To report the short term results of a modified deep sclerectomy (MDS) technique for surgical management of glaucoma.

Methods:

This prospective, non-randomized clinical trial consisted of 102 open angle glaucoma patients scheduled for glaucoma surgery alone or combined with cataract surgery. They were assigned into 4 groups including trabeculectomy (TE) and MDS alone and combined with phacoemulsification.
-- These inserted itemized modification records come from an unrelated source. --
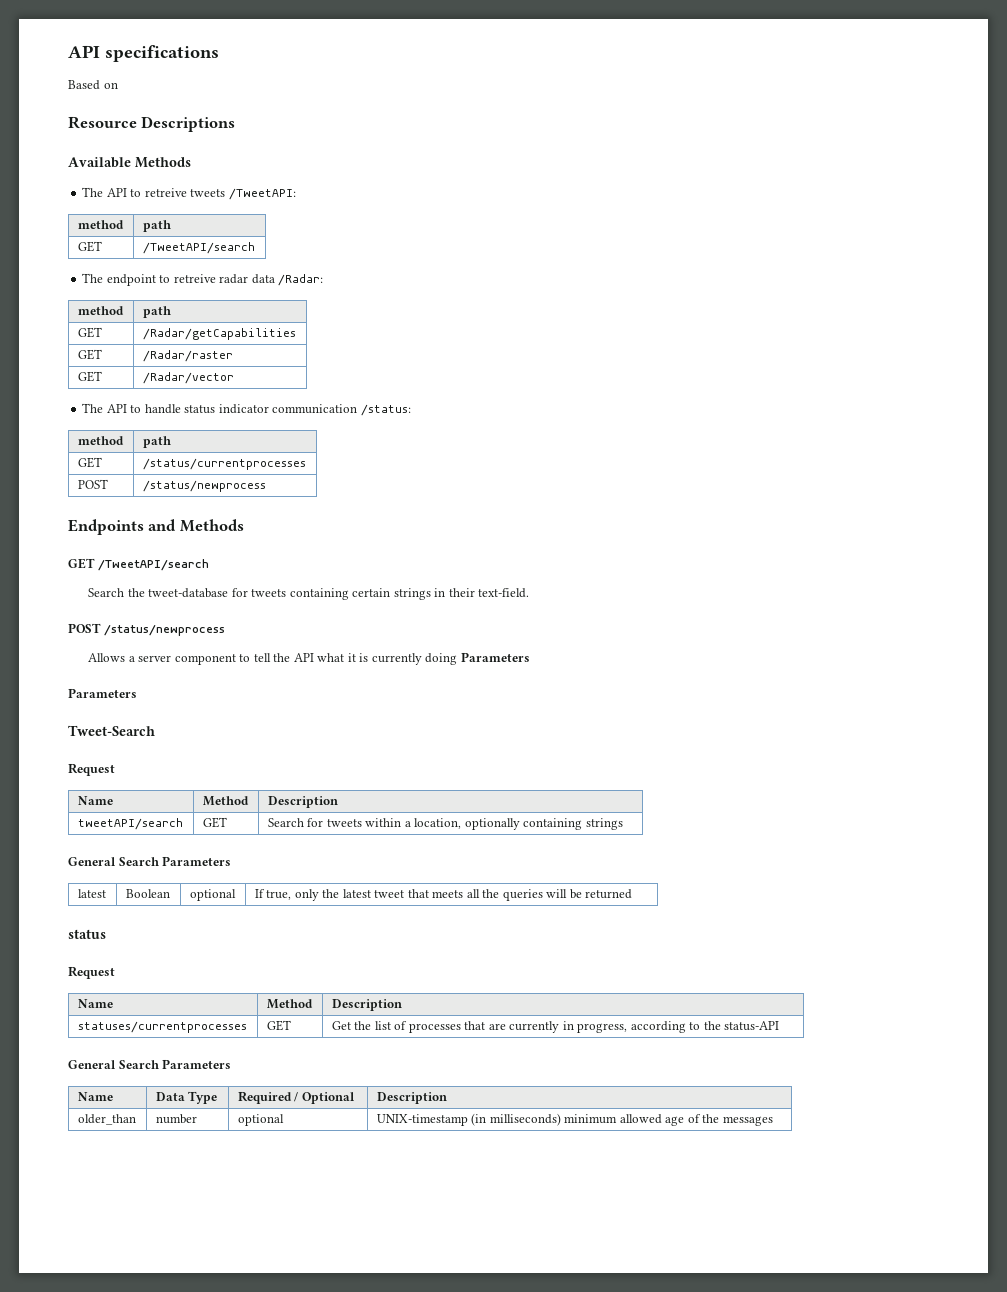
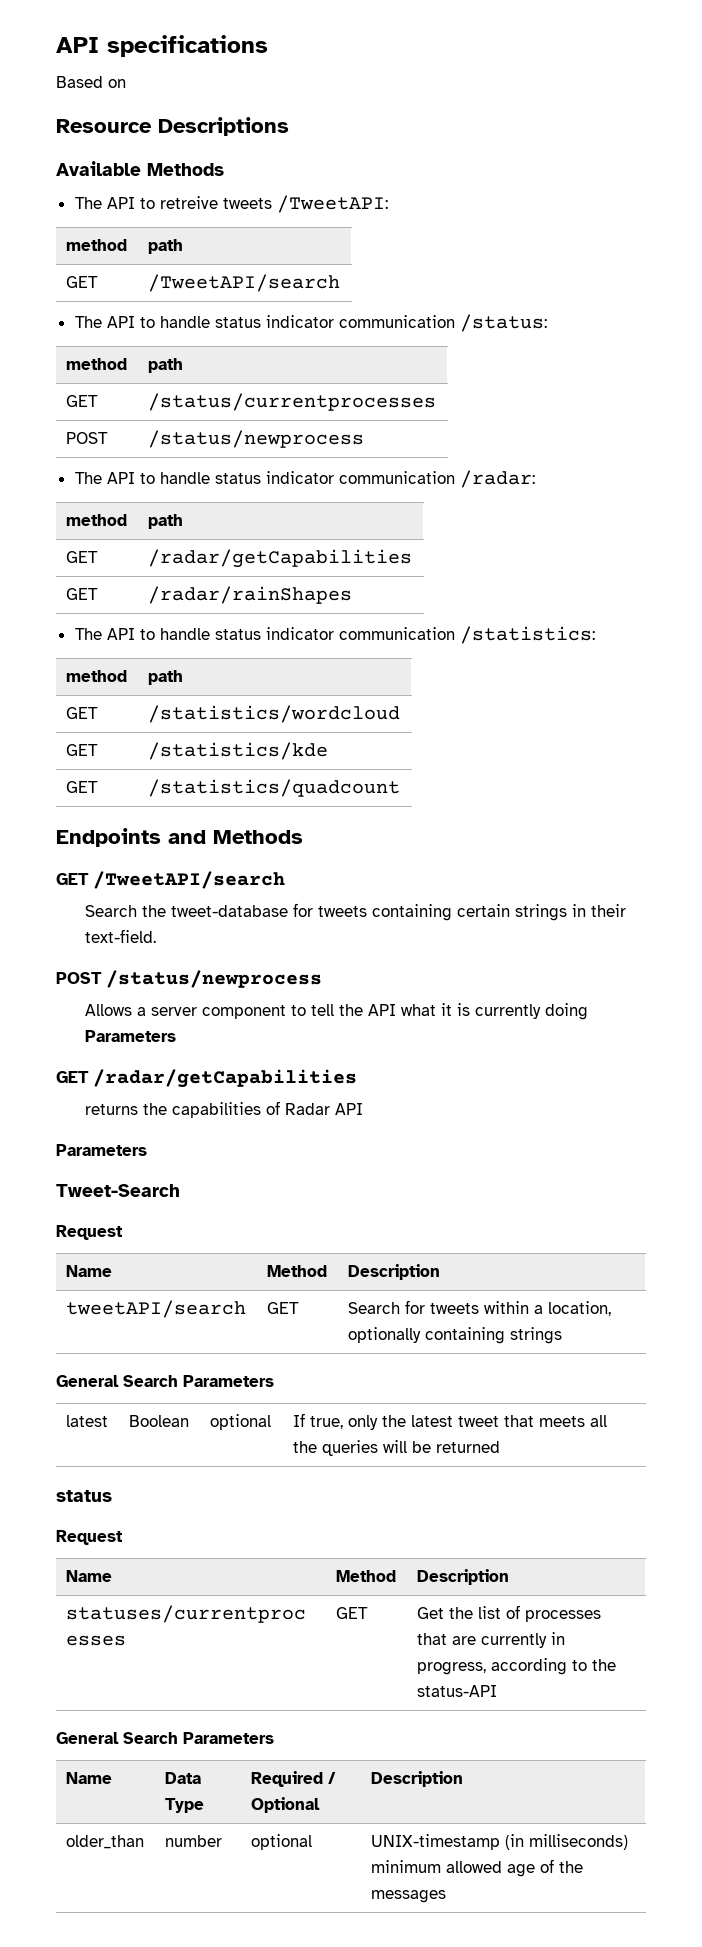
- The endpoint to retreive radar data /Radar:
- method | path
- GET | /Radar/getCapabilities
- GET | /Radar/raster
- GET | /Radar/vector
+ The API to handle status indicator communication /radar:
+ method | path
+ GET | /radar/getCapabilities
+ GET | /radar/rainShapes
+ The API to handle status indicator communication /statistics:
+ method | path
+ GET | /statistics/wordcloud
+ GET | /statistics/kde
+ GET | /statistics/quadcount
+ GET /radar/getCapabilities
+ returns the capabilities of Radar API

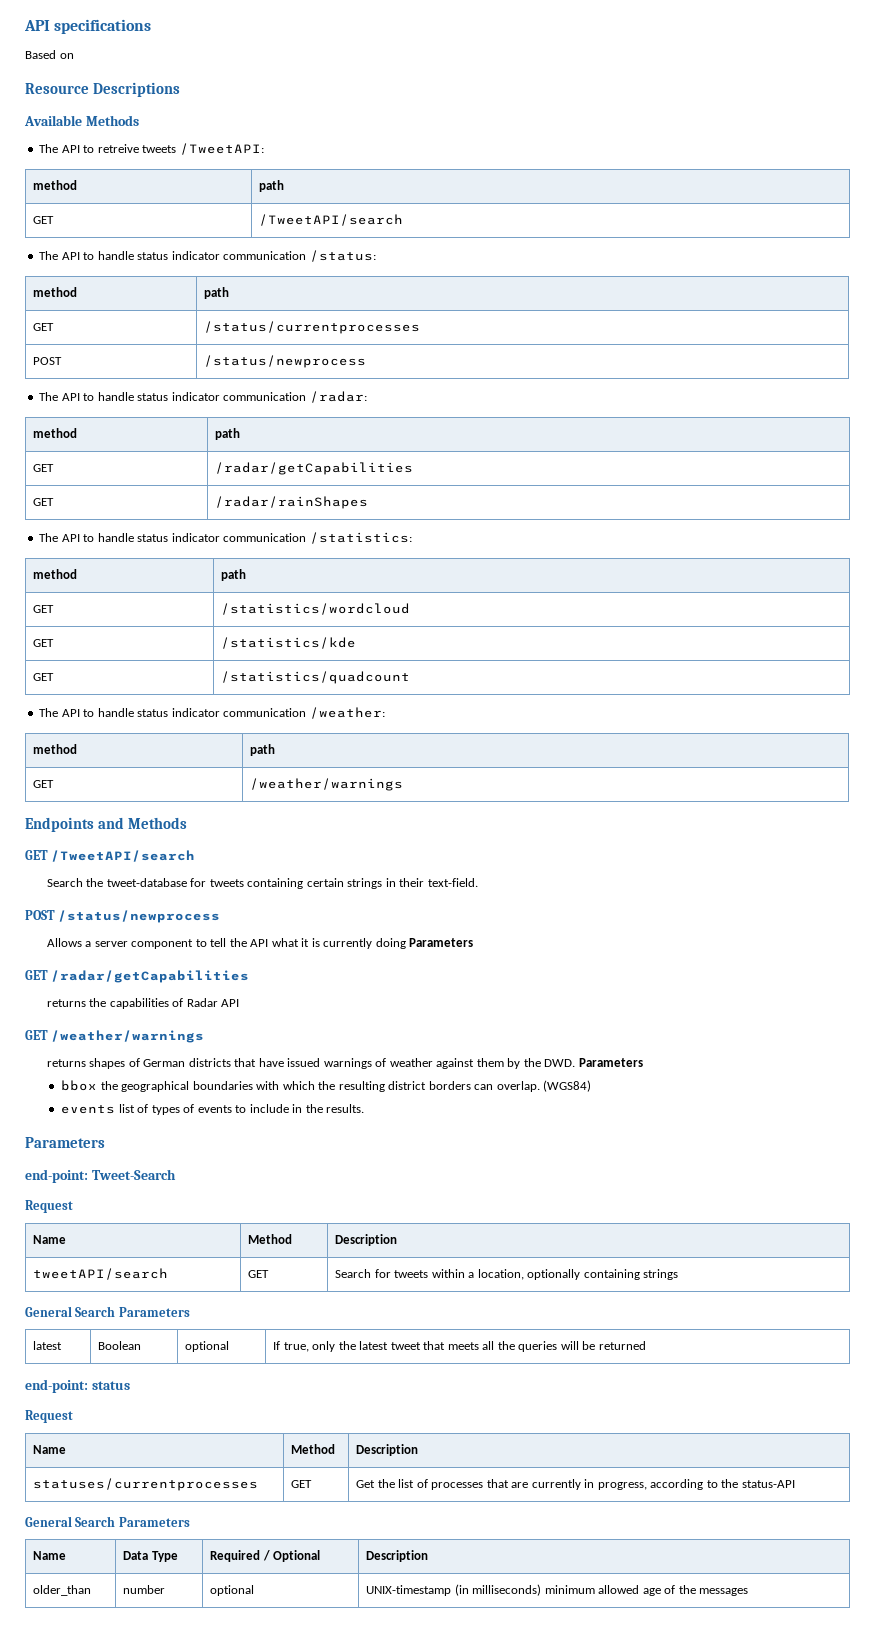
+ The API to handle status indicator communication /weather:
+ method | path
+ GET | /weather/warnings
  returns the capabilities of Radar API
+ GET /weather/warnings
+ returns shapes of German districts that have issued warnings of weather against them by the DWD. Parameters
+ bbox the geographical boundaries with which the resulting district borders can overlap. (WGS84)
+ events list of types of events to include in the results.
  Parameters
- Tweet-Search
+ end-point: Tweet-Search
  latest | Boolean | optional | If true, only the latest tweet that meets all the queries will be returned
- status
+ end-point: status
MDS included a third scleral flap removal to expose suprachoroidal space and removing a trabecular block similar to TE. Intraocular pressure (IOP), number of medications, and complications over a period of 6 months were compared.

Results:

All groups showed significant decrease in IOP and number of glaucoma medications. (All Ps<0.001) Although IOP was significantly higher in MDS group both at baseline and 6 months compared to TE group, both groups showed similar IOP reduction. (P=0.391) MDS group needed more medications at 6 months. (P=0.006) PMDS group had similar IOPs at baseline and 6 months, (P=0.324, and 0.469, respectively) more medications at baseline (P=0.031) and similar number of medications after 6 months compared to PT group. (P=0.761) TE and PT groups had more complications (P=0.043)

Conclusion:

MDS has similar efficacy and higher safety profile compared to TE and technically easier than conventional DS.